Deep guide · India
Lumpsum calculator — one-time investment growth
Deploy ₹19,00,000 once at 11% a year for 3 years, and this illustration lands near ₹25,98,499 — about ₹6,98,499 in growth on top of principal. Weigh that against drip-feeding the same capacity through monthly SIPs when you think about timing risk.
A lumpsum puts every rupee to work from day one — strong when you accept today’s entry level and can stay long; harder when you prefer to average in. The math here uses one annual compounding step for clarity; it is not a scheme document.
What follows: your baseline, tenure and principal grids, return sensitivity, and a SIP contrast. Market-linked funds do not promise the assumed rate.
How this lumpsum growth model works
We apply the stated annual return once per year to the running balance — a simple compounding loop that separates principal, accumulated interest, and maturity. Real mutual funds mark to market daily; this model smooths returns into one annual step so you can compare scenarios quickly.
Calculation breakdown
- Principal: ₹19,00,000
- Estimated interest: ₹6,98,499
- Estimated maturity: ₹25,98,499
Scenario comparison
Different tenures
| Years | Interest | Maturity |
|---|---|---|
| 5 | ₹13,01,610 | ₹32,01,610 |
| 10 | ₹34,94,900 | ₹53,94,900 |
| 15 | ₹71,90,720 | ₹90,90,720 |
| 20 | ₹1,34,18,392 | ₹1,53,18,392 |
Different principal amounts (±15–25%)
| Scenario | Principal | Interest | Maturity |
|---|---|---|---|
| -25% vs base | ₹14,25,000 | ₹5,23,874 | ₹19,48,874 |
| -15% vs base | ₹16,15,000 | ₹5,93,724 | ₹22,08,724 |
| 15% vs base | ₹21,85,000 | ₹8,03,274 | ₹29,88,274 |
| 25% vs base | ₹23,75,000 | ₹8,73,124 | ₹32,48,124 |
Different return assumptions (same P and tenure)
| Scenario | Rate | Interest | Maturity |
|---|---|---|---|
| -25% vs base | 8.3% | ₹5,13,454 | ₹24,13,454 |
| -15% vs base | 9.4% | ₹5,87,743 | ₹24,87,743 |
| Base rate | 11% | ₹6,98,499 | ₹25,98,499 |
| 15% vs base | 12.6% | ₹8,12,494 | ₹27,12,494 |
| 25% vs base | 13.8% | ₹9,00,144 | ₹28,00,144 |
Comparison: lumpsum vs SIP (illustrative)
For perspective, an illustrative SIP of ₹52,778 per month at 12% for 3 years could land near ₹22,96,247 — different risk/return path than a one-time lumpsum; not a recommendation.
Lumpsum vs SIP is not a moral choice — it is a cash-flow and risk trade-off.

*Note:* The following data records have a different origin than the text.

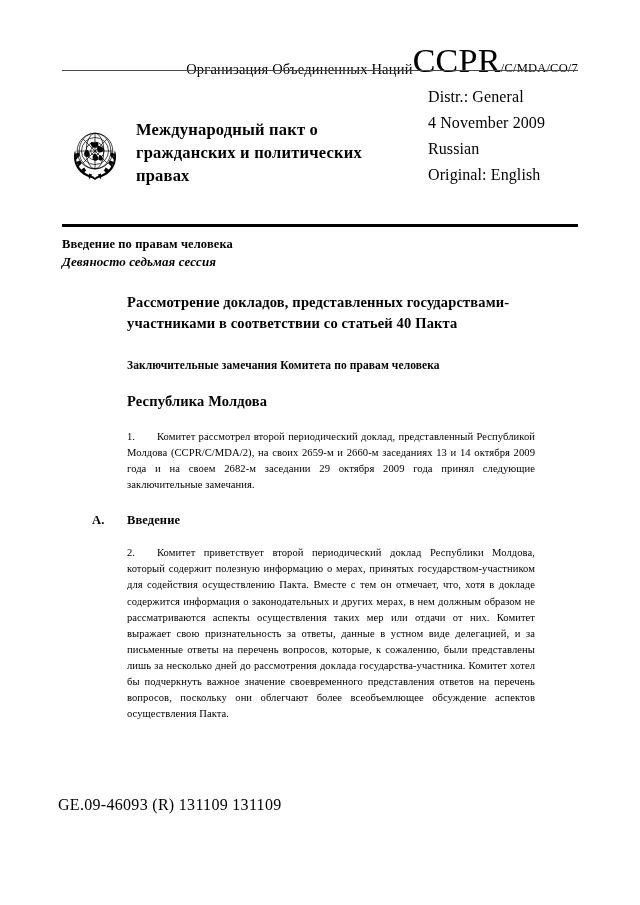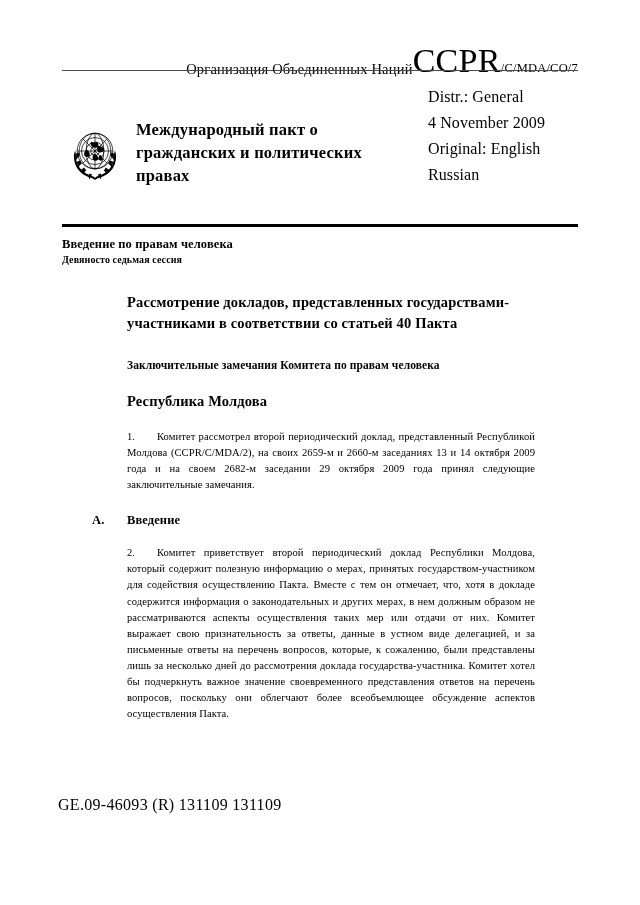--- a/index.html
+++ b/index.html
@@ -115,24 +115,25 @@
     top: 236px;
     width: 516px;
   }
   .committee .c-name {
     font-size: 12.5px;
     font-weight: bold;
     line-height: 1.35;
     letter-spacing: 0.1px;
   }
   .committee .c-session {
-    font-size: 10px;
+    font-size: 13px;
     font-weight: bold;
     line-height: 1.45;
     letter-spacing: 0.1px;
+    font-style: italic;
   }
   .committee .c-dates {
     font-size: 10.5px;
     line-height: 1.45;
     letter-spacing: 0.1px;
   }
 
   
   .body-area {
     position: absolute;
@@ -251,22 +252,22 @@
           <path d="M74 46 q5 1 8 6 q-6 -1 -9 -2 z"></path>
           <path d="M72 58 q5 1 8 6 q-6 -1 -9 -2 z"></path>
           <path d="M66 69 q5 2 7 7 q-6 -2 -8 -4 z"></path>
         </g>
       </svg>
     </div>
     <div class="covenant">Международный пакт о гражданских и политических правах</div>
     <div class="distr">
       <div>Distr.: General</div>
       <div>4 November 2009</div>
+      <div>Russian</div>
       <div>Original: English</div>
-      <div>Russian</div>
     </div>
   </div>
 
   <div class="rule-thick"></div>
 
   <div class="committee">
     <div class="c-name">Введение по правам человека</div>
     <div class="c-session">Девяносто седьмая сессия</div>
   </div>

If you already hold a large corpus, lumpsum deployment may be appropriate; if you are early in your career, SIPs can enforce discipline. Use both calculators on EasyCal to stress-test assumptions.
Frequently asked questions
- What is the future value of ₹19,00,000 at 11% for 3 years?
- Under annual compounding (illustrative), maturity is about ₹25,98,499 with interest near ₹6,98,499. Actual mutual fund lumpsum returns are not guaranteed.
- Lumpsum vs SIP — which is better?
- Lumpsum deploys capital immediately; SIP spreads entries over time. Risk/return profiles differ — use both calculators for perspective.
- Is this mutual fund lumpsum calculator India specific?
- It uses rupee amounts and common search intent for Indian investors; returns are illustrative, not a fund quote.
- Does this include tax?
- No — capital gains tax rules vary by asset and holding period.
- Can I change the return assumption?
- Yes — rerun with a lower rate for conservative planning.
- Where can I explore more scenarios?
- Use the internal links below for nearby principals, tenures, and rates.
Internal linking — related lumpsum calculator pages
Explore nearby scenarios on EasyCal — each link opens a calculator page with matching inputs (programmatic SEO).
- Lumpsum — 20 lakh · 3 years @ 11%
- Lumpsum — 21 lakh · 3 years @ 11%
- Lumpsum — 24 lakh · 3 years @ 11%
- Lumpsum — 29 lakh · 3 years @ 11%
- Lumpsum — 18 lakh · 3 years @ 11%
- Lumpsum — 17 lakh · 3 years @ 11%
- Lumpsum — 14 lakh · 3 years @ 11%
- Lumpsum — 34 lakh · 3 years @ 11%
- Lumpsum — 9 lakh · 3 years @ 11%
- Lumpsum — 19 lakh · 5 years @ 11%
Illustrative compounding only — not investment advice.